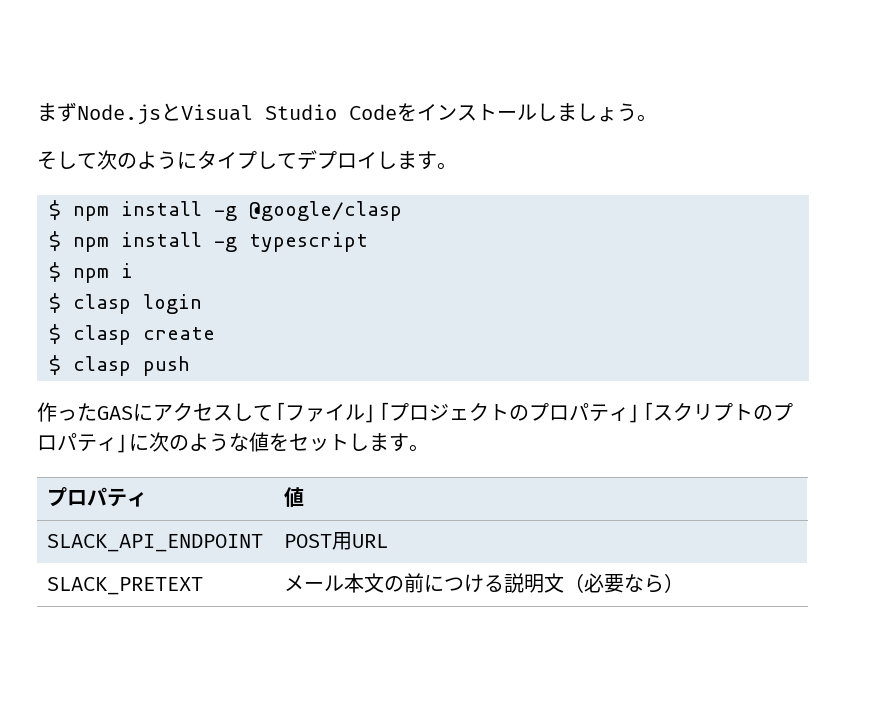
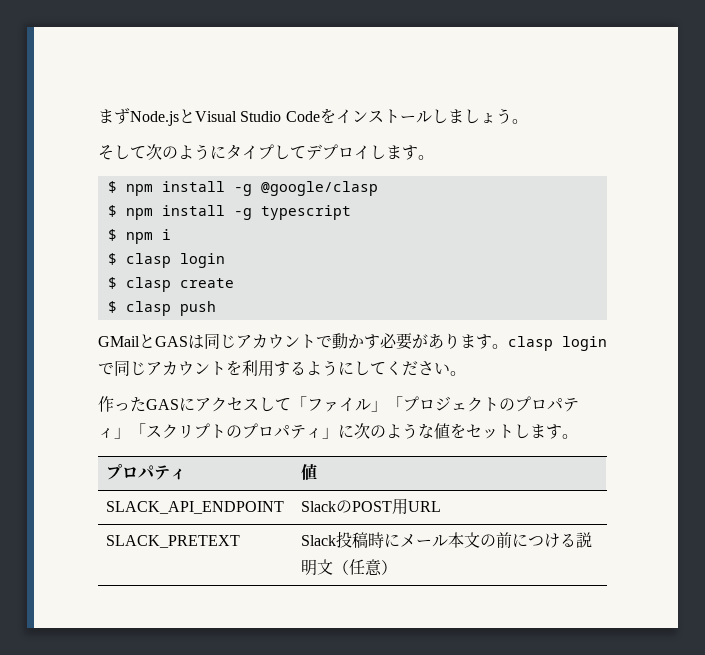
(190, 366) none -> [98,333,607,351] [98,360,466,377] // GMailとGASは同じアカウントで動かす必要があります。clasp loginで同じアカウントを利用するようにしてください。
(264, 543) none -> [301,500,353,513] Slackの
(204, 586) none -> [301,531,401,548] Slack投稿時に
[584,573,665,593] 必要なら -> [349,559,383,576] 任意

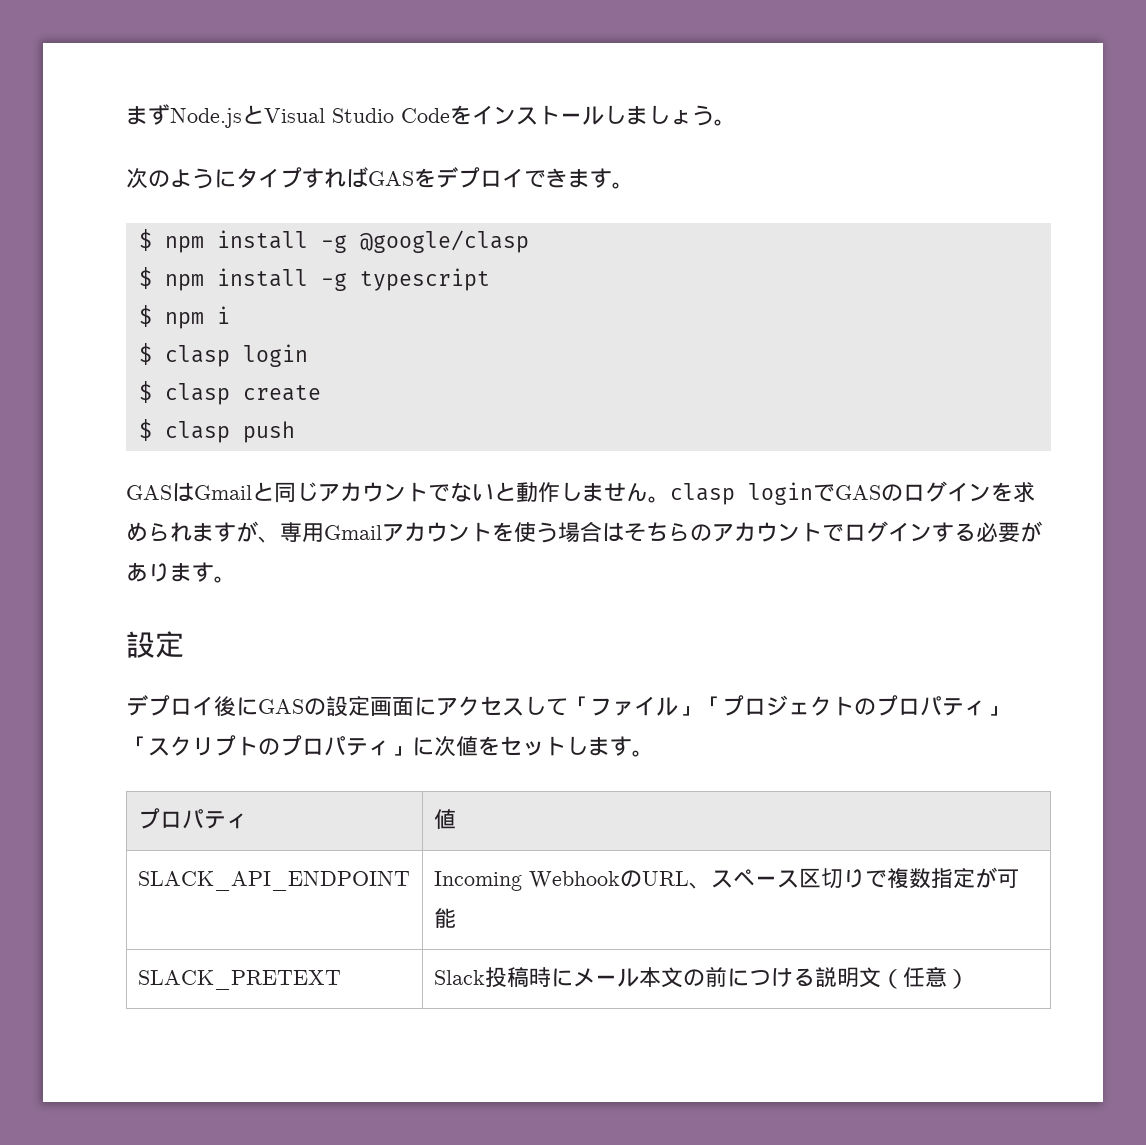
[98,145,146,160] そして -> (736, 122) none
[274,144,386,160] してデプロイし -> [302,167,568,188] すればGASをデプロイでき
[98,334,204,349] GMailとGASは -> [126,482,274,502] GASはGmailと
[332,333,607,351] [98,360,466,377] [98,396,179,412] 動かす必要があります。clasp loginで同じアカウントを利用するようにしてください。 // 作ったGAS -> [450,481,1035,505] [126,521,1042,543] [126,562,236,583] [126,631,184,658] [126,695,414,717] ないと動作しません。clasp loginでGASのログインを求められますが、専用Gmailアカウントを使う場合はそちらのアカウントでログインする必要があります。 // 設定 // デプロイ後にGASの設定画面
[370,423,434,439] のような -> (456, 746) none
[301,498,442,515] SlackのPOST用URL -> [433,867,1019,891] [433,908,456,928] Incoming WebhookのURL、スペース区切りで複数指定が可能

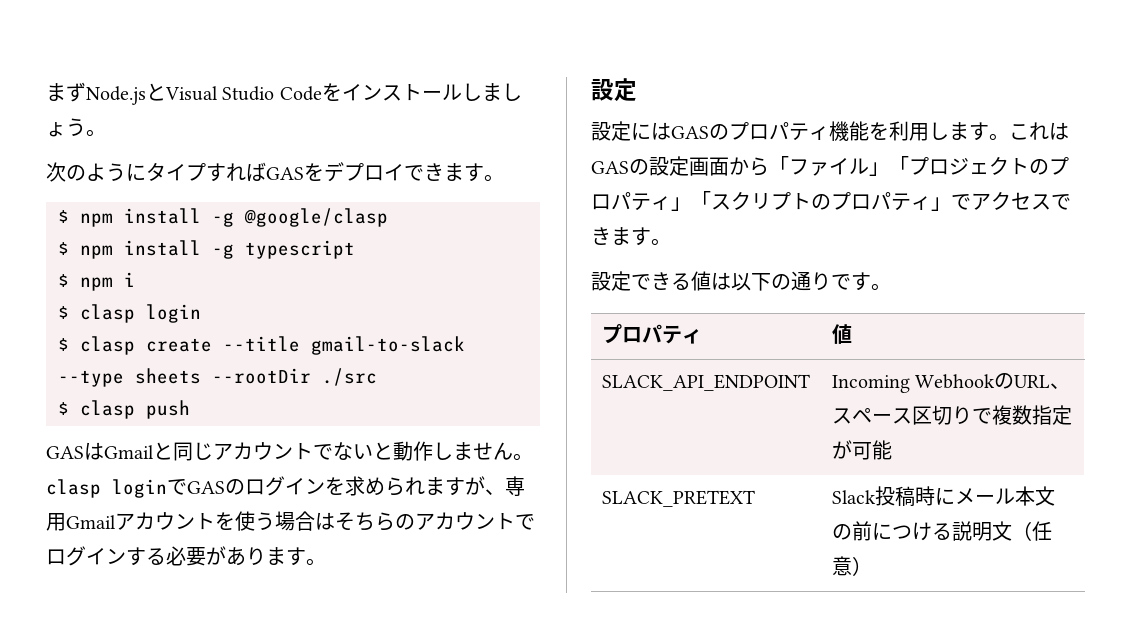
(321, 393) none -> [223,336,465,355] [58,368,377,387] --title gmail-to-slack --type sheets --rootDir ./src
[126,695,568,717] デプロイ後にGASの設定画面にアクセスして -> [591,121,1069,141] [591,156,769,176] 設定にはGASのプロパティ機能を利用します。これはGASの設定画面から
[412,736,610,756] に次値をセットしま -> [951,191,1071,210] [591,227,671,246] [591,271,851,291] でアクセスできます。 // 設定できる値は以下の通りで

▸ **Instructions for the task**:
Some lines of the data may hold the word "loginで同じアカウントを利用するようにしてください". Say how many do, with nothing else.

▸ **Task solution**:
2